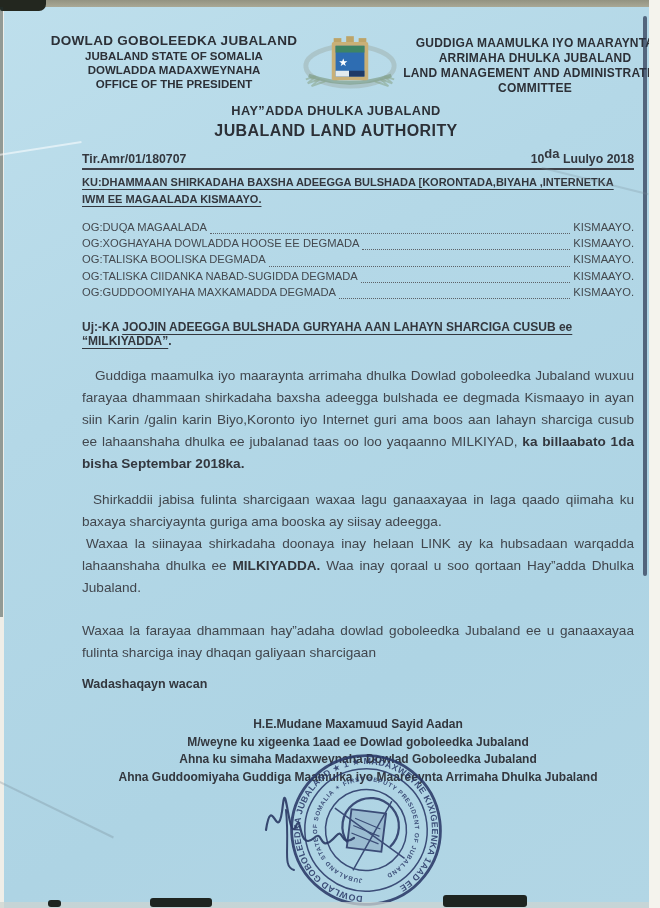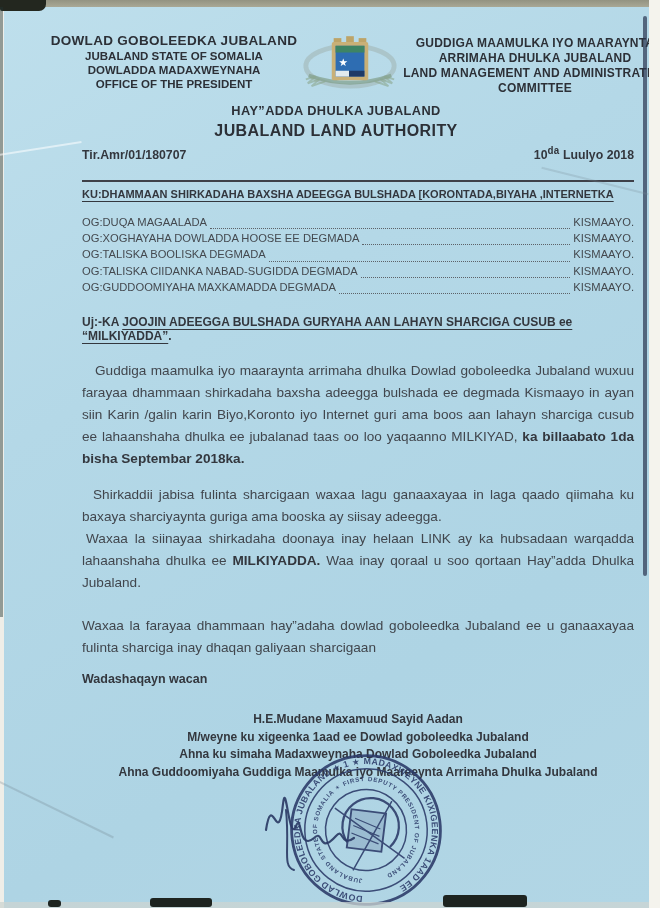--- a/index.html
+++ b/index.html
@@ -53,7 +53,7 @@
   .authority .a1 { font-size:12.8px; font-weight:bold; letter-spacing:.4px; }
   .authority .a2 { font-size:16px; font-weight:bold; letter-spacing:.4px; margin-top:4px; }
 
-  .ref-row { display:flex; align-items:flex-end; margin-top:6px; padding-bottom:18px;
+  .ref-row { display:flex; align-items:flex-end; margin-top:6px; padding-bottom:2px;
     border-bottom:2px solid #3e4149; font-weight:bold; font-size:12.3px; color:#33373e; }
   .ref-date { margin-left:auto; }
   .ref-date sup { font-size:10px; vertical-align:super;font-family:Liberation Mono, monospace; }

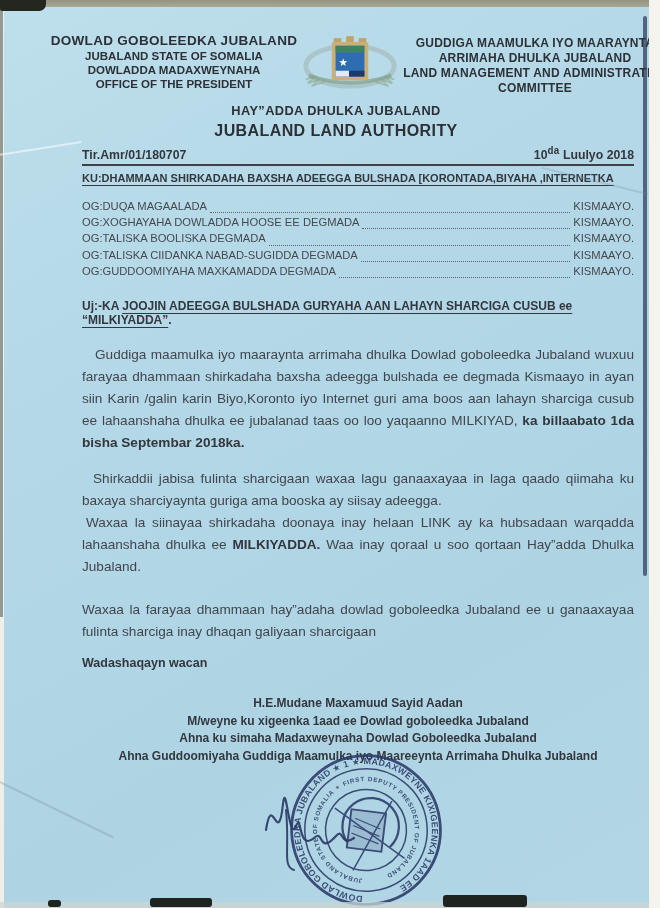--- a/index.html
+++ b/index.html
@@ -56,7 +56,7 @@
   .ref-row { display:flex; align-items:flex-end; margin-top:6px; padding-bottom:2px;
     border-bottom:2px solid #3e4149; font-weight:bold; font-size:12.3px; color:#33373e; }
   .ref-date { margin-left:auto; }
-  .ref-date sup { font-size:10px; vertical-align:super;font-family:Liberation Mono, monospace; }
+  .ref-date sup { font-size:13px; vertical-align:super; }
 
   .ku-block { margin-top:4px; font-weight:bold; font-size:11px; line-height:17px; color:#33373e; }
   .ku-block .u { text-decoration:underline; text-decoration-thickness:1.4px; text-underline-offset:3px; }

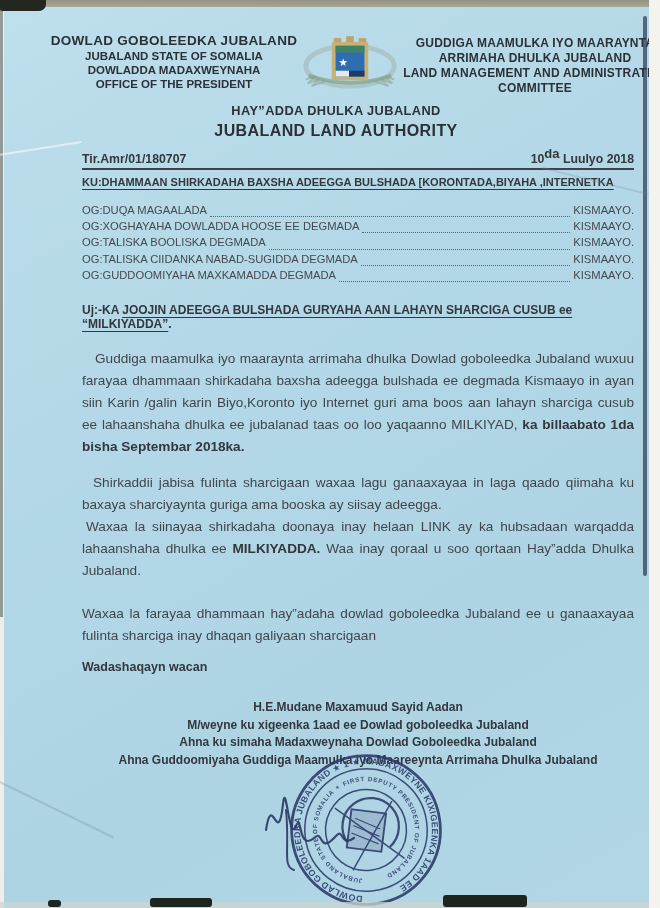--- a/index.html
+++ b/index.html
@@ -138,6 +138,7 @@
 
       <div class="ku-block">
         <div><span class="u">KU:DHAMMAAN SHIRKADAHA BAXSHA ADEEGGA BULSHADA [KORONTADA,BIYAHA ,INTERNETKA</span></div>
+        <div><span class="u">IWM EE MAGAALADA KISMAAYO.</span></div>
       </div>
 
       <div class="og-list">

========================================

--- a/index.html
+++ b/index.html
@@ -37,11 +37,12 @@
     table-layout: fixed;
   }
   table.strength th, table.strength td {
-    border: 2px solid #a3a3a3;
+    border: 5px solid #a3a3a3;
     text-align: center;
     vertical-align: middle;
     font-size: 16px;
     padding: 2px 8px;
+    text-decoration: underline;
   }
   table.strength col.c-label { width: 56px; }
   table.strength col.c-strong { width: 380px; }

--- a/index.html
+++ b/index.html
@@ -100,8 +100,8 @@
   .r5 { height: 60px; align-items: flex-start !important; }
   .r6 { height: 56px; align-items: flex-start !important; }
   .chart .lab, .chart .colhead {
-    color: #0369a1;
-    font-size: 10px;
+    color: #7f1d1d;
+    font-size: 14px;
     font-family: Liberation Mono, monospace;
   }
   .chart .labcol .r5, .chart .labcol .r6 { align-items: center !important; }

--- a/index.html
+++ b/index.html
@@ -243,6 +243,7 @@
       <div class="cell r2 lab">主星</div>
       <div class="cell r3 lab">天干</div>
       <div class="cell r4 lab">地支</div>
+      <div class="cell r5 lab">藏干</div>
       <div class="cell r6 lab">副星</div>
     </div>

========================================

* What you have to do *
The response must contain each line above that holds the string "Liberation".

* Exercise output *
   .ref-date sup { font-size:10px; vertical-align:super;font-family:Liberation Mono, monospace; }
-  .ref-date sup { font-size:10px; vertical-align:super;font-family:Liberation Mono, monospace; }
     font-family: Liberation Mono, monospace;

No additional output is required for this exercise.